■ Problem details ■
Return the stretch from the line with "-56,7 +56,7 @@" through the line with "left:10px; top:583px; font-size:18px;" in the data below, character for character, skipping all pictures.

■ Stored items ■
———
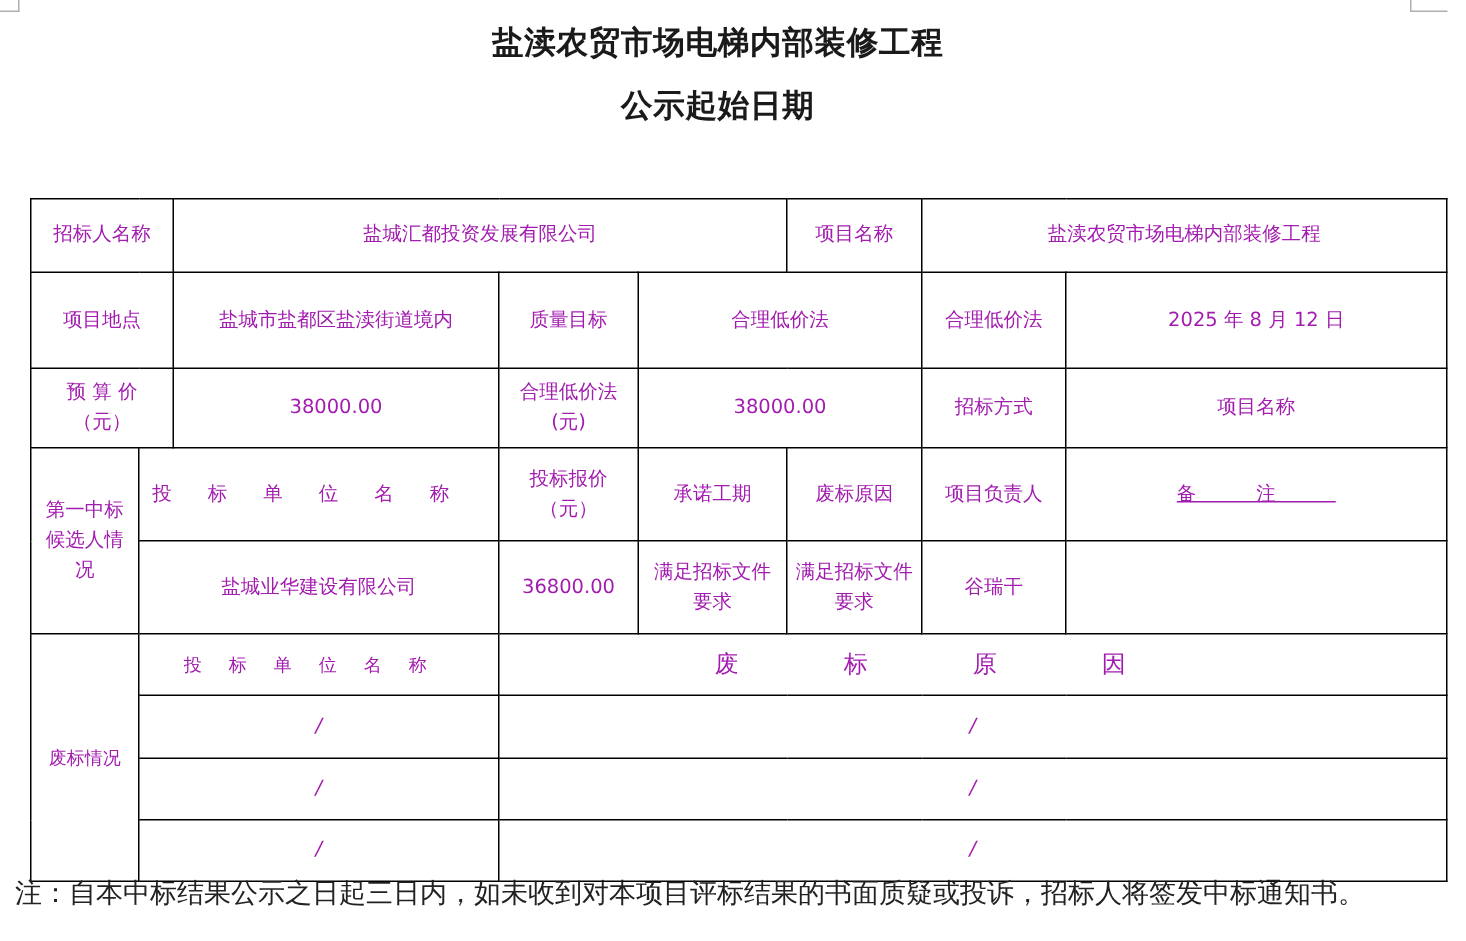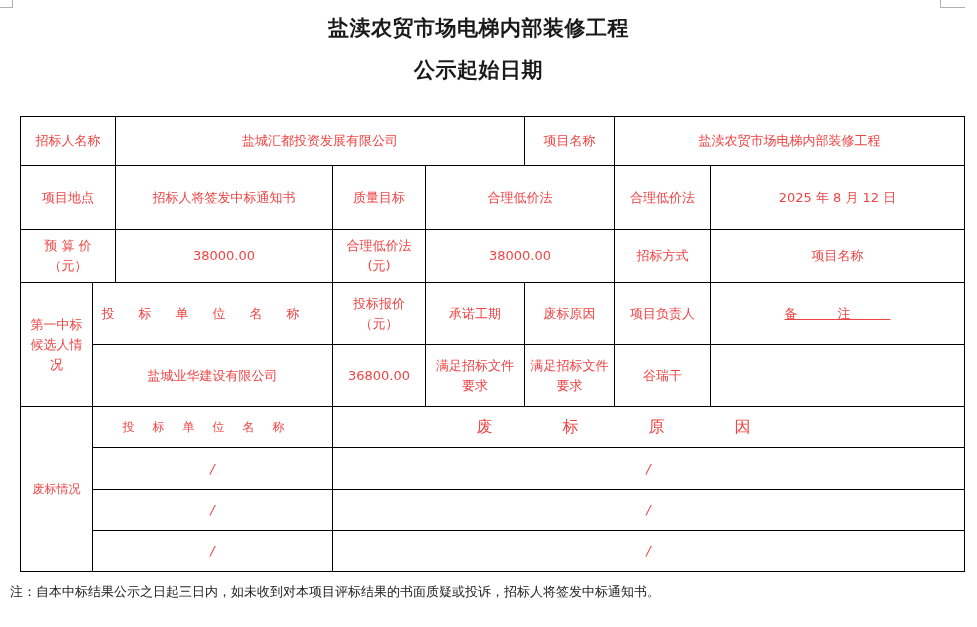--- a/index.html
+++ b/index.html
@@ -14,8 +14,8 @@
            font-size:21px; color:#1a1a1a; letter-spacing:0.5px; }
   .title.t1 { top:14px; }
   .title.t2 { top:56px; }
-  table.main { position:absolute; left:20px; top:116px; border-collapse:collapse;
-               table-layout:fixed; width:944px; font-size:13px; color:#ef4444; }
+  table.main { position:absolute; left:20px; top:132px; border-collapse:collapse;
+               table-layout:fixed; width:944px; font-size:13px; color:#a21caf; }
   table.main td { border:1px solid #000; text-align:center; vertical-align:middle;
                   padding:0 4px; line-height:20px; overflow:hidden; }
   .spaced { letter-spacing:24px; }

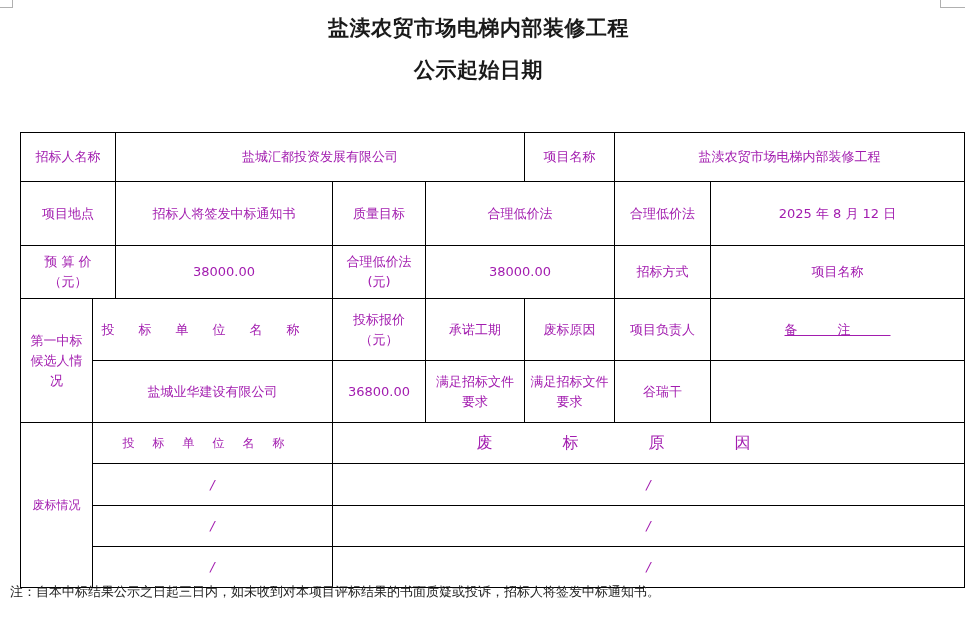--- a/index.html
+++ b/index.html
@@ -56,7 +56,7 @@
 
   <tr style="height:64px">
     <td colspan="2">项目地点</td>
-    <td>招标人将签发中标通知书</td>
+    <td>盐城市盐都区盐渎街道境内</td>
     <td>质量目标</td>
     <td colspan="2">合理低价法</td>
     <td>合理低价法</td>

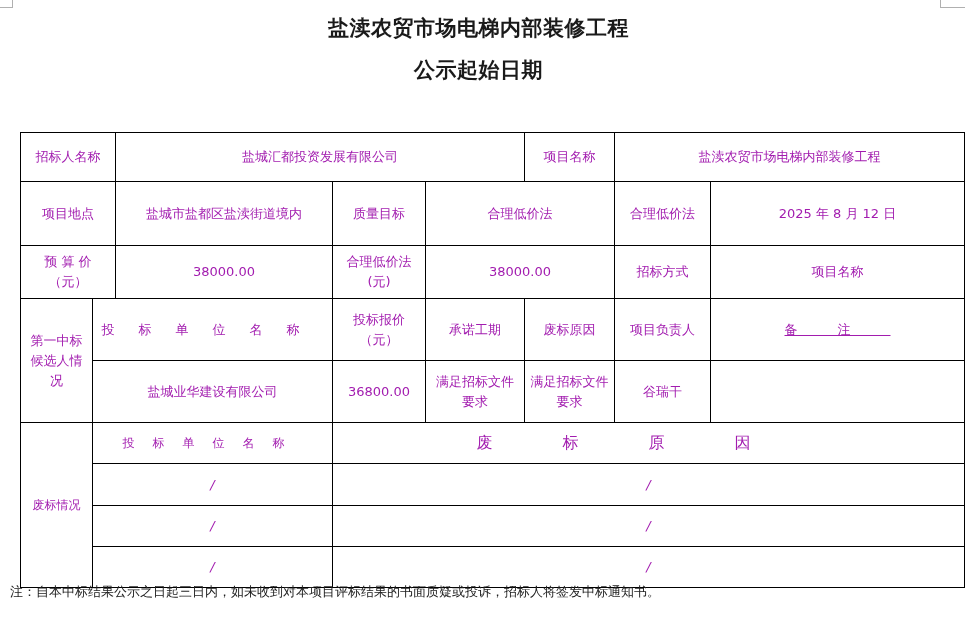--- a/index.html
+++ b/index.html
@@ -22,7 +22,7 @@
   .spaced2 { letter-spacing:18px; font-size:12px; }
   .spaced3 { letter-spacing:70px; font-size:16px; }
   .spaced4 { letter-spacing:40px;text-decoration:underline; }
-  .note { position:absolute; left:10px; top:583px; font-size:13px; color:#222; }
+  .note { position:absolute; left:10px; top:583px; font-size:18px; color:#222; }
   .slash { font-style:italic; }
 </style>
 </head>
———
■ Response for this exercise ■
@@ -56,7 +56,7 @@
 
   <tr style="height:64px">
     <td colspan="2">项目地点</td>
-    <td>招标人将签发中标通知书</td>
+    <td>盐城市盐都区盐渎街道境内</td>
     <td>质量目标</td>
     <td colspan="2">合理低价法</td>
     <td>合理低价法</td>

--- a/index.html
+++ b/index.html
@@ -22,7 +22,7 @@
   .spaced2 { letter-spacing:18px; font-size:12px; }
   .spaced3 { letter-spacing:70px; font-size:16px; }
   .spaced4 { letter-spacing:40px;text-decoration:underline; }
-  .note { position:absolute; left:10px; top:583px; font-size:13px; color:#222; }
+  .note { position:absolute; left:10px; top:583px; font-size:18px; color:#222; }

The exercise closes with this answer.